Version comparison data

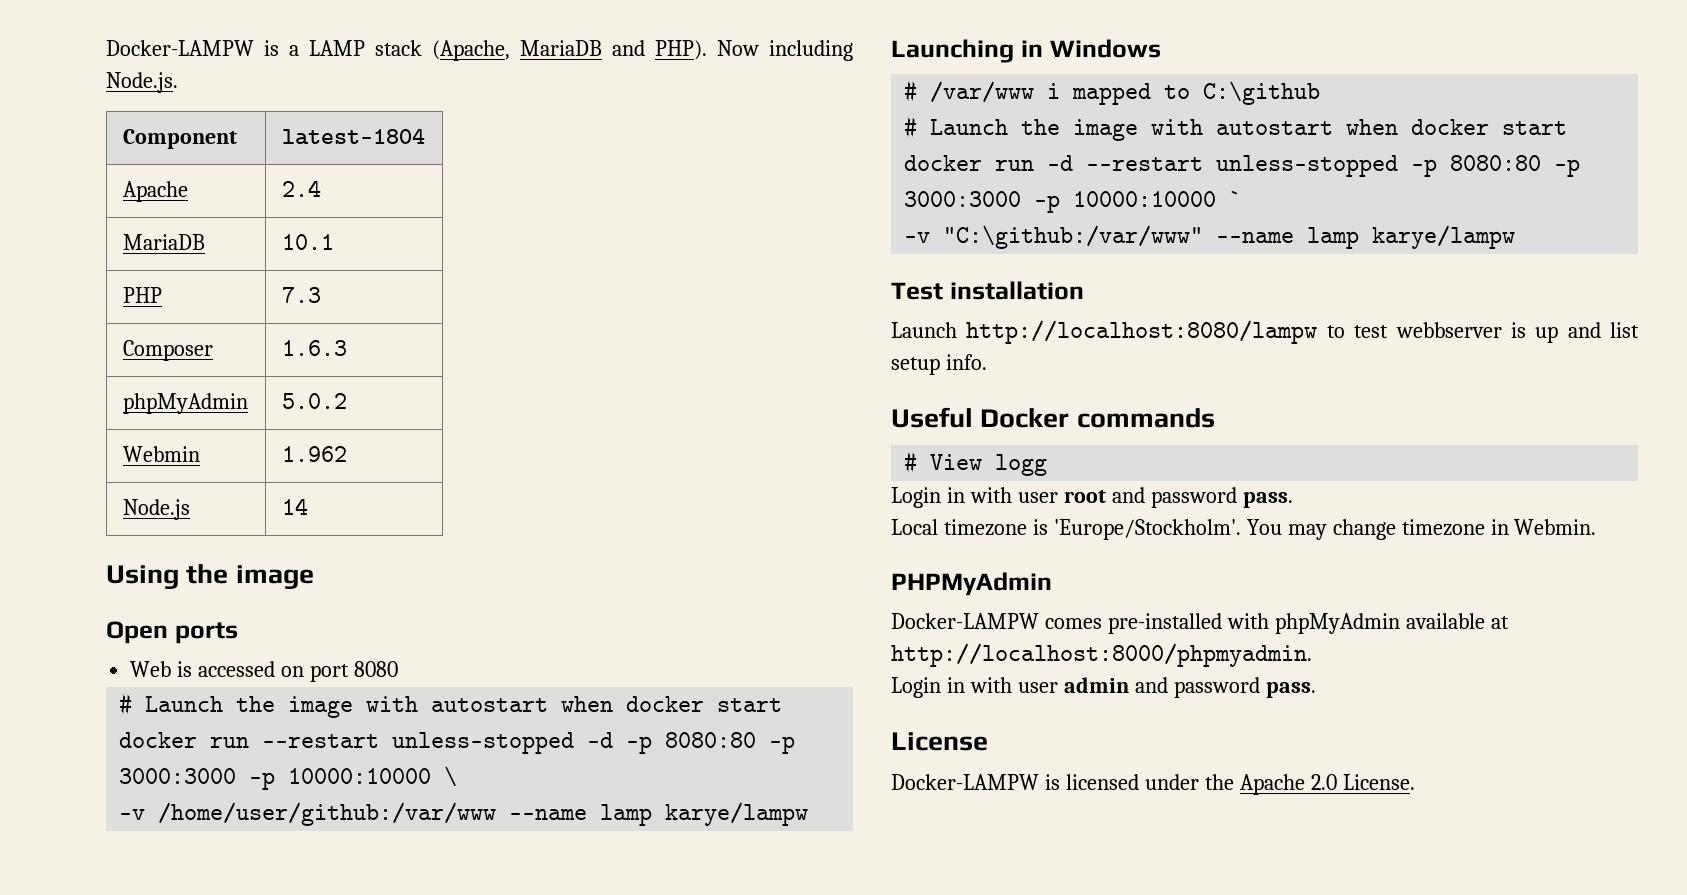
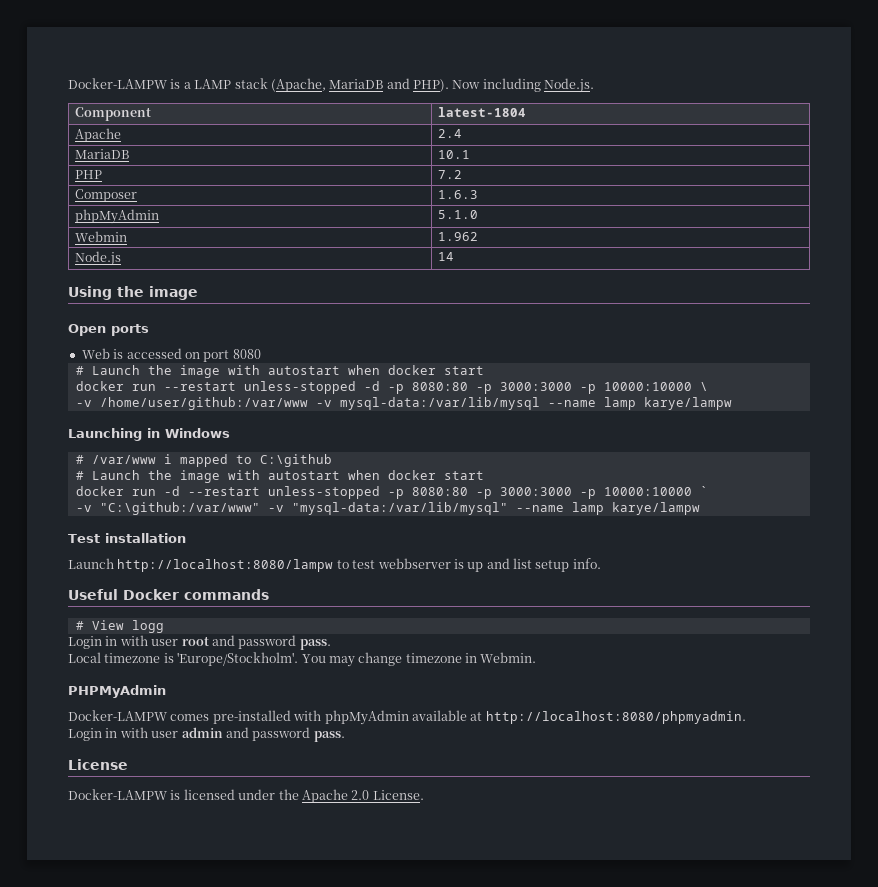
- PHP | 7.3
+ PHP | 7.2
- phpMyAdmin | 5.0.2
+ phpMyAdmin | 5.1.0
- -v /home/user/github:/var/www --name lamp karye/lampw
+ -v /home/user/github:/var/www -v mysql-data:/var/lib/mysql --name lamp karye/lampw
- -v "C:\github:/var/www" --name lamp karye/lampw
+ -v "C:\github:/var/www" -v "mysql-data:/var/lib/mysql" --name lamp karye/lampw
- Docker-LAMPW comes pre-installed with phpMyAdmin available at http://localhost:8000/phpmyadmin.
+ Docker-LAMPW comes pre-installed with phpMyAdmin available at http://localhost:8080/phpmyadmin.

**PROBLEM**: What is needed is an exact repeat of the records, with every picture left out.

**EXPECTED ANSWER**:
- PHP | 7.3
+ PHP | 7.2
- phpMyAdmin | 5.0.2
+ phpMyAdmin | 5.1.0
- -v /home/user/github:/var/www --name lamp karye/lampw
+ -v /home/user/github:/var/www -v mysql-data:/var/lib/mysql --name lamp karye/lampw
- -v "C:\github:/var/www" --name lamp karye/lampw
+ -v "C:\github:/var/www" -v "mysql-data:/var/lib/mysql" --name lamp karye/lampw
- Docker-LAMPW comes pre-installed with phpMyAdmin available at http://localhost:8000/phpmyadmin.
+ Docker-LAMPW comes pre-installed with phpMyAdmin available at http://localhost:8080/phpmyadmin.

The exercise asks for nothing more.